*What to work on*. Transcribe, word for word and without additions, each line below from the one containing "- To-Do (Future" through the one containing "building this project.", both ends included.

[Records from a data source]

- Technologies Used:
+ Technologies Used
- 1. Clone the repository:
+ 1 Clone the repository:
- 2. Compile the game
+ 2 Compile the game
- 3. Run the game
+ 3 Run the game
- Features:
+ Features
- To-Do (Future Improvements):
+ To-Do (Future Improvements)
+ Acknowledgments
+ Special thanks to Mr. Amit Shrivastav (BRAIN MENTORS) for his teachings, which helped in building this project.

...

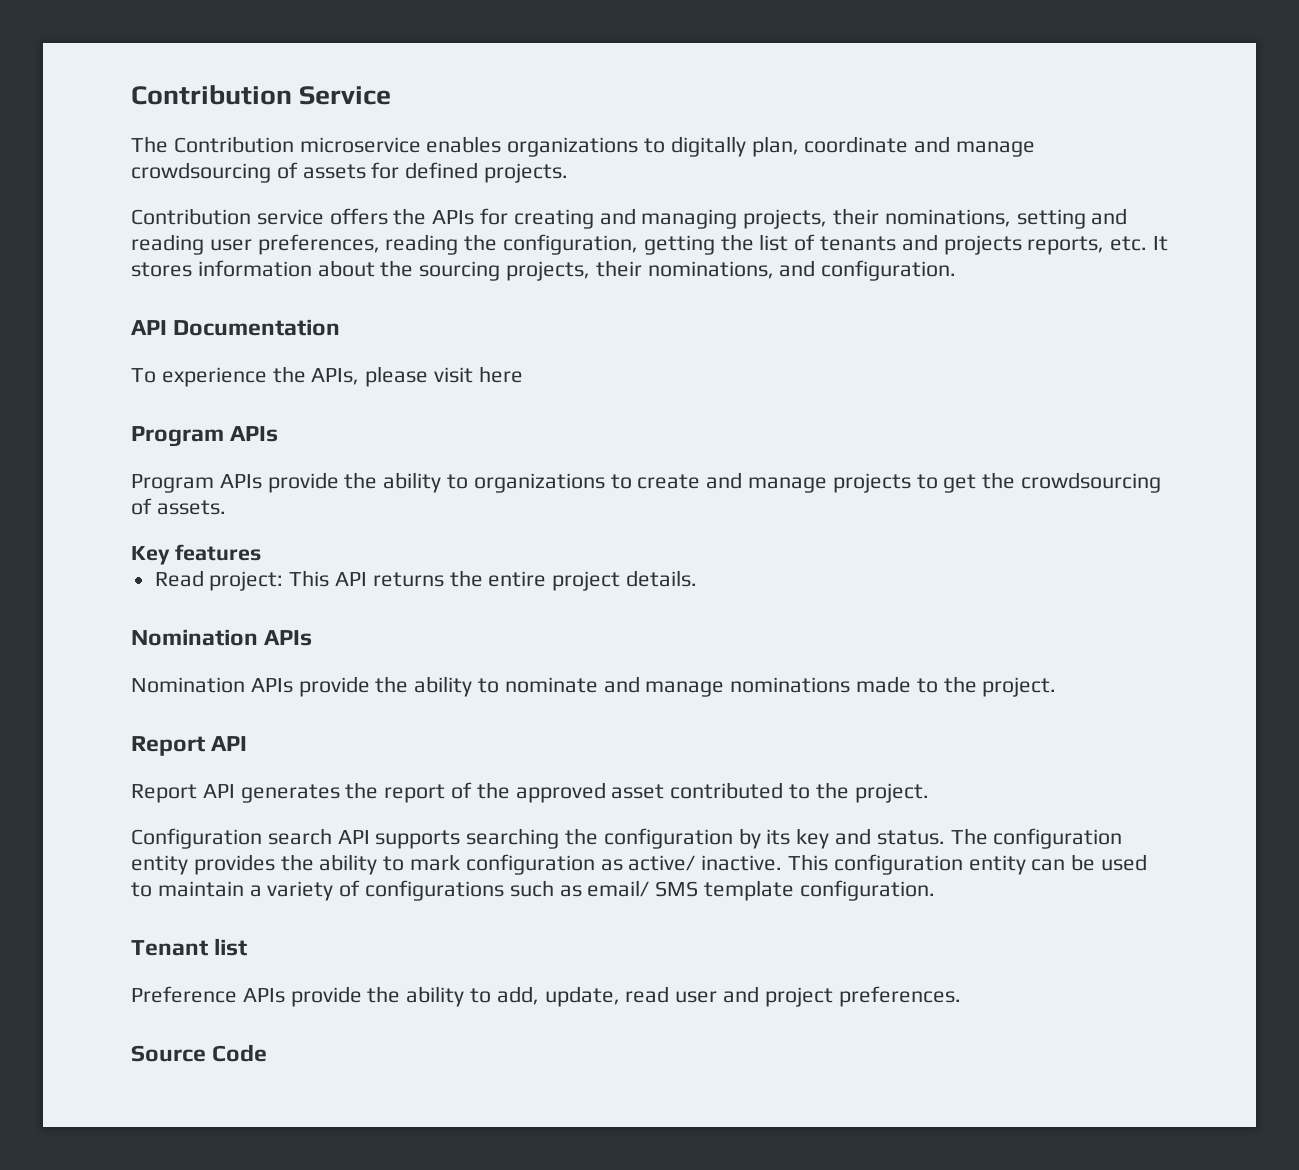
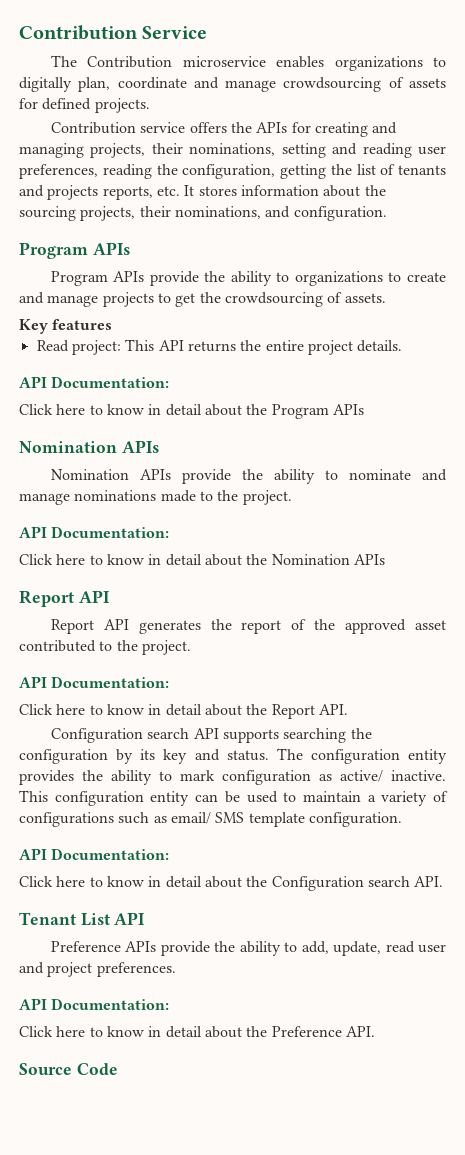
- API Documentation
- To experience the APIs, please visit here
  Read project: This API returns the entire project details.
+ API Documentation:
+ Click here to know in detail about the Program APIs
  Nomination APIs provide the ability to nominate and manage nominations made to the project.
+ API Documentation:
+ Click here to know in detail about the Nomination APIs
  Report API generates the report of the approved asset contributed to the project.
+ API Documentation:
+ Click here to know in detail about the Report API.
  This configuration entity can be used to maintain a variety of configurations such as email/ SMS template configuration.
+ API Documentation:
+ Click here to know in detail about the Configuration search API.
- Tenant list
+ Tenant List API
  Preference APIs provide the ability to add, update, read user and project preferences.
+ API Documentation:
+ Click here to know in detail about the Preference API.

*Result of the exercise*.
- To-Do (Future Improvements):
+ To-Do (Future Improvements)
+ Acknowledgments
+ Special thanks to Mr. Amit Shrivastav (BRAIN MENTORS) for his teachings, which helped in building this project.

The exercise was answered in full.